- **WHAT THIS TASK INVOLVES**
Your answer should hold exactly the lines from the one with "[27,35,120,57] OAB (8.048)" through the final line of the data below, reproduced as written.

[Data excerpts]
**********

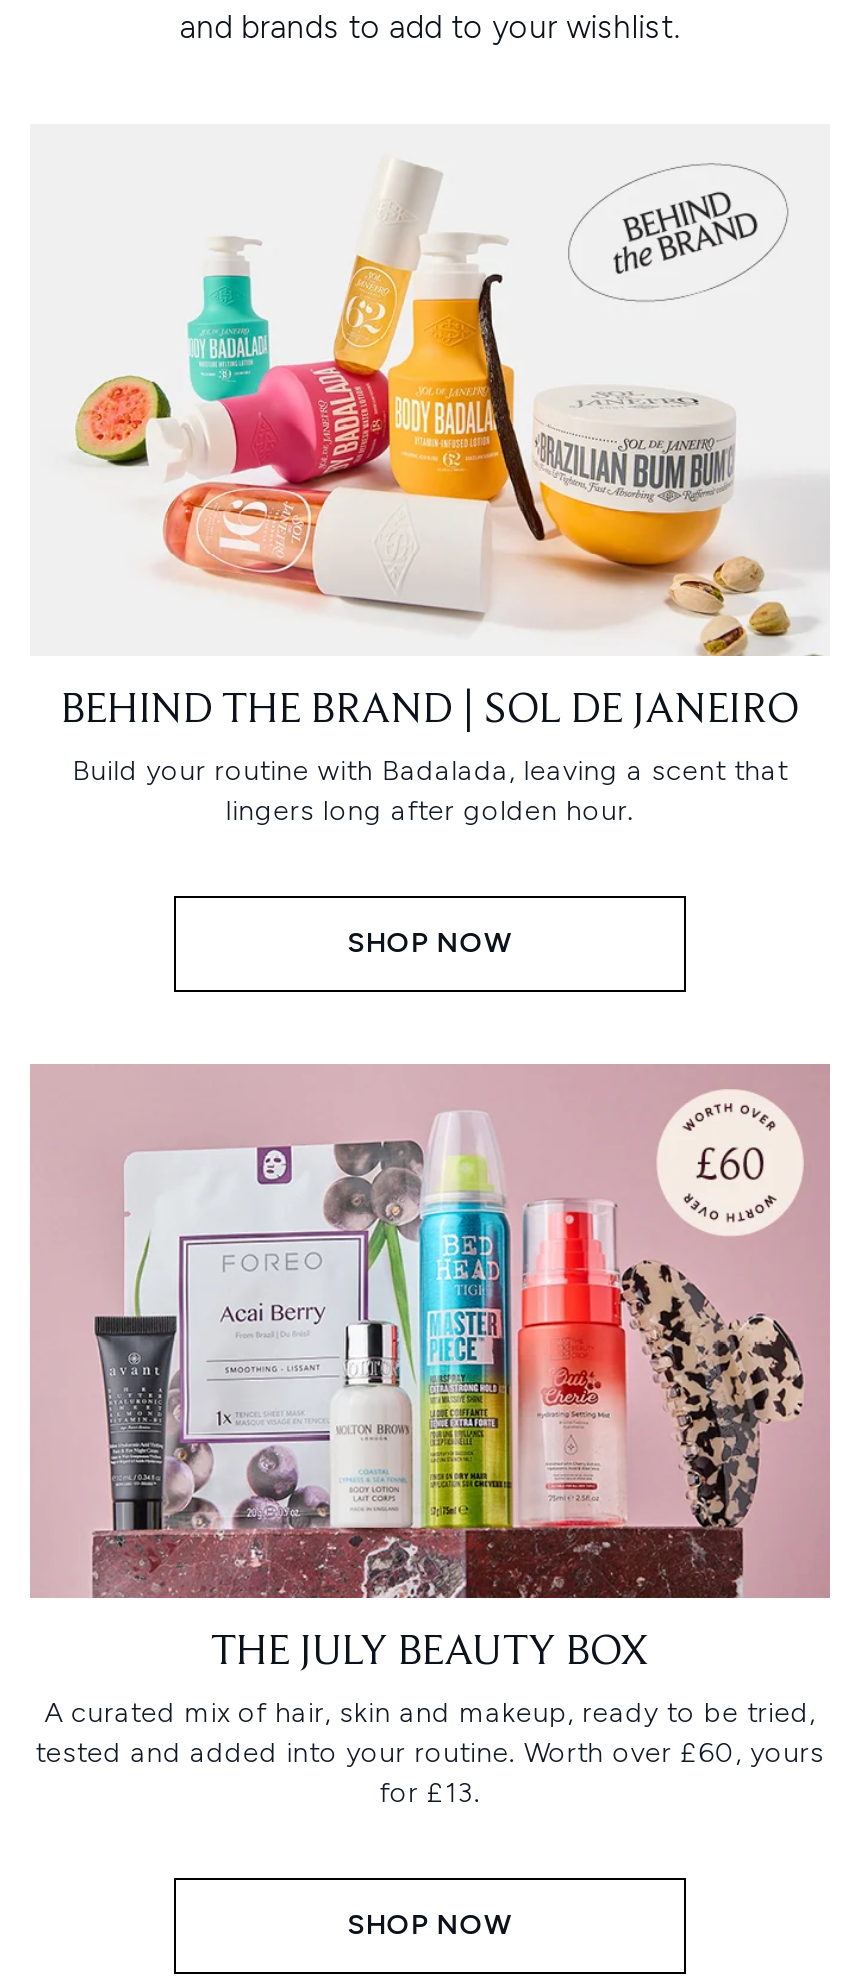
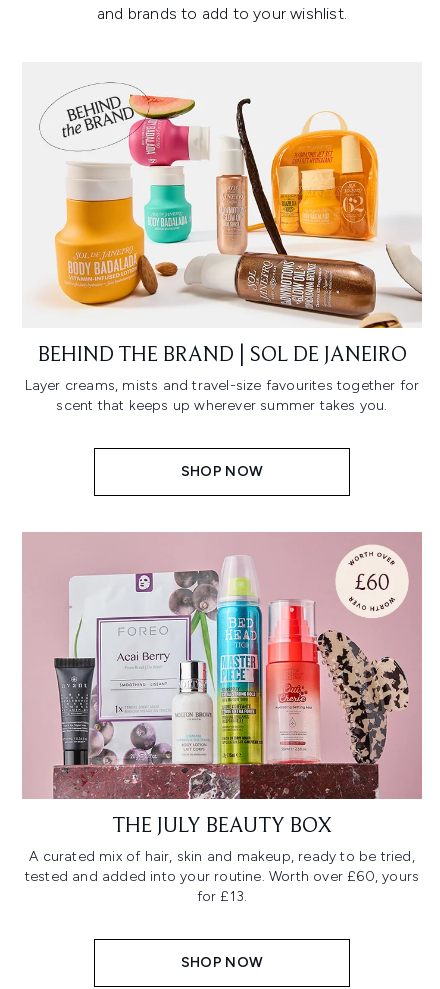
[74,162,830,658] [image] -> [39,82,423,329] [image]
[72,754,788,828] Build your routine with Badalada, leaving a scent that | lingers long after golden hour. -> [25,377,419,414] Layer creams, mists and travel-size favourites together for | scent that keeps up wherever summer takes you.

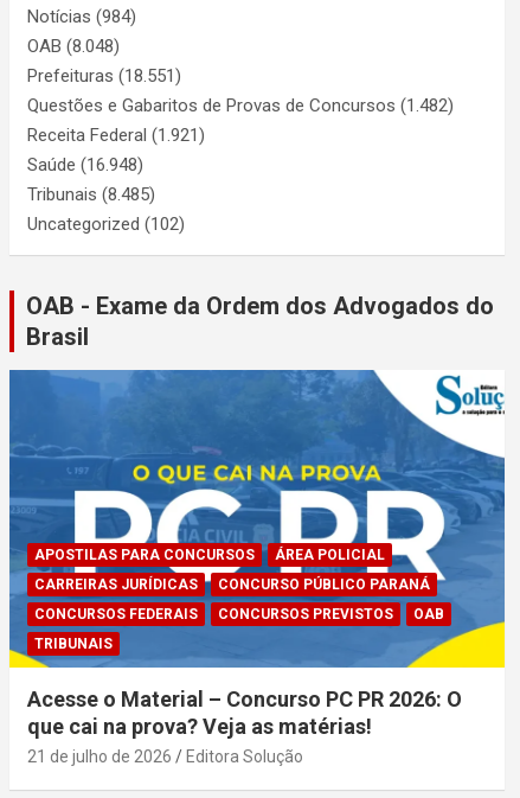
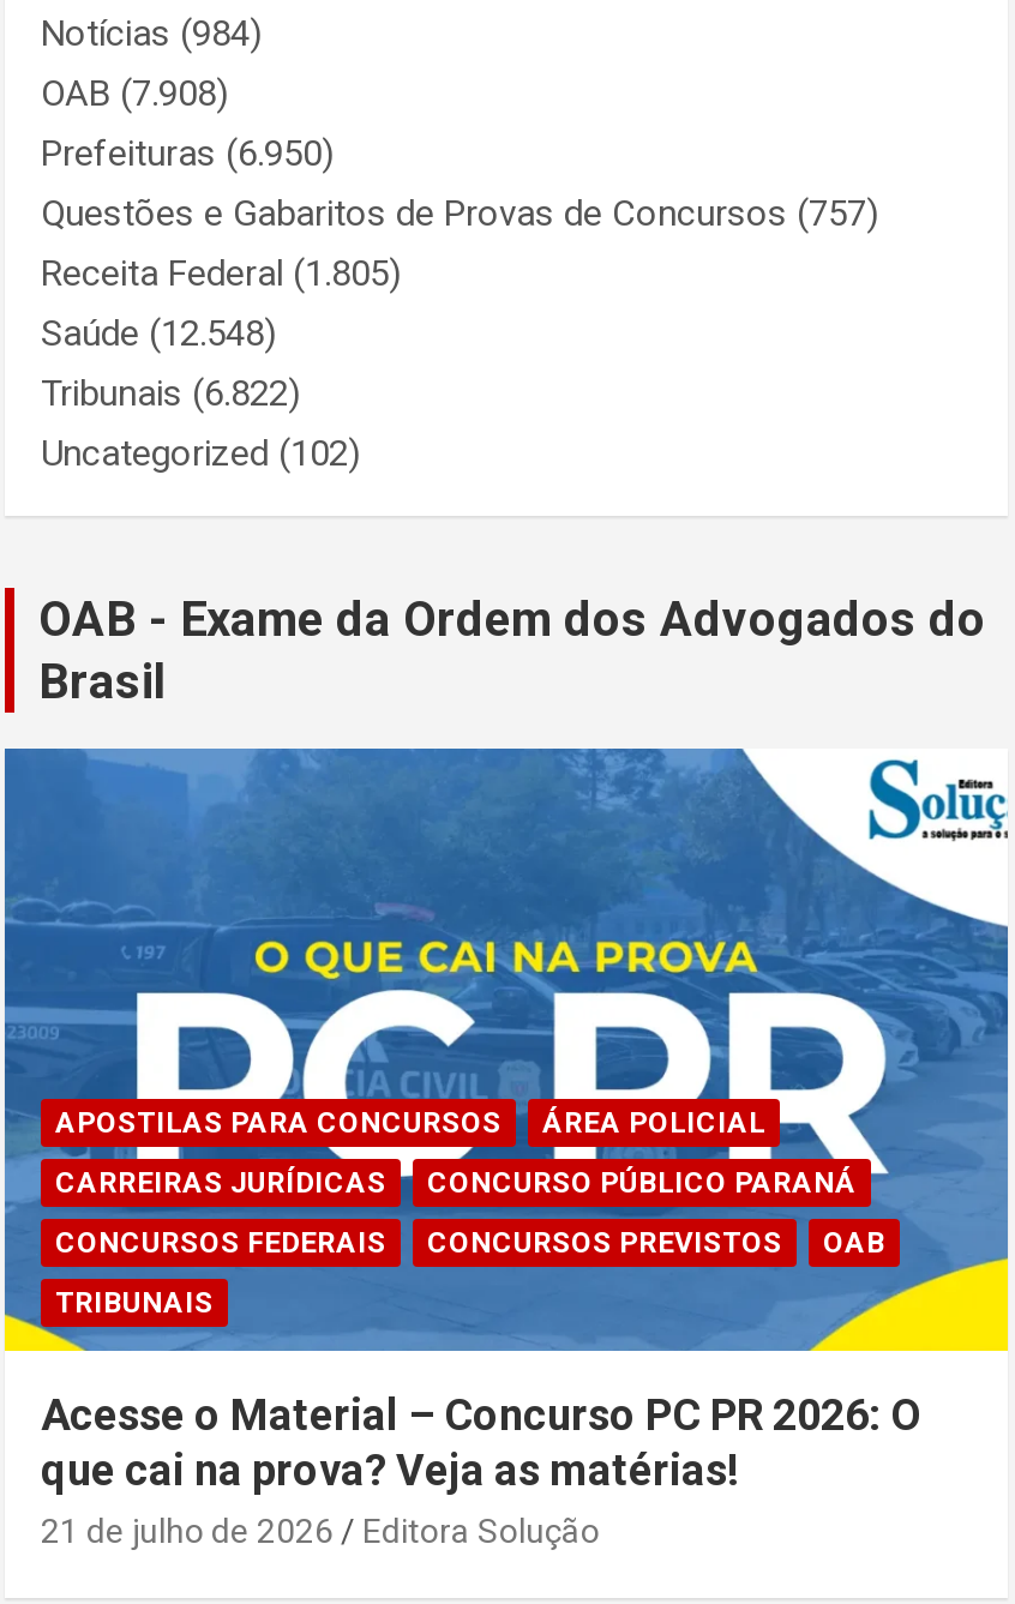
[27,35,120,57] OAB (8.048) -> [41,72,228,115] OAB (7.908)
[27,65,181,86] Prefeituras (18.551) -> [41,131,334,175] Prefeituras (6.950)
[27,95,454,116] Questões e Gabaritos de Provas de Concursos (1.482) -> [41,191,878,235] Questões e Gabaritos de Provas de Concursos (757)
[27,124,205,146] Receita Federal (1.921) -> [41,251,401,295] Receita Federal (1.805)
[27,154,143,175] Saúde (16.948) -> [41,311,276,355] Saúde (12.548)
[27,184,155,205] Tribunais (8.485) -> [41,371,300,415] Tribunais (6.822)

**********

- **REPLY**
[27,35,120,57] OAB (8.048) -> [41,72,228,115] OAB (7.908)
[27,65,181,86] Prefeituras (18.551) -> [41,131,334,175] Prefeituras (6.950)
[27,95,454,116] Questões e Gabaritos de Provas de Concursos (1.482) -> [41,191,878,235] Questões e Gabaritos de Provas de Concursos (757)
[27,124,205,146] Receita Federal (1.921) -> [41,251,401,295] Receita Federal (1.805)
[27,154,143,175] Saúde (16.948) -> [41,311,276,355] Saúde (12.548)
[27,184,155,205] Tribunais (8.485) -> [41,371,300,415] Tribunais (6.822)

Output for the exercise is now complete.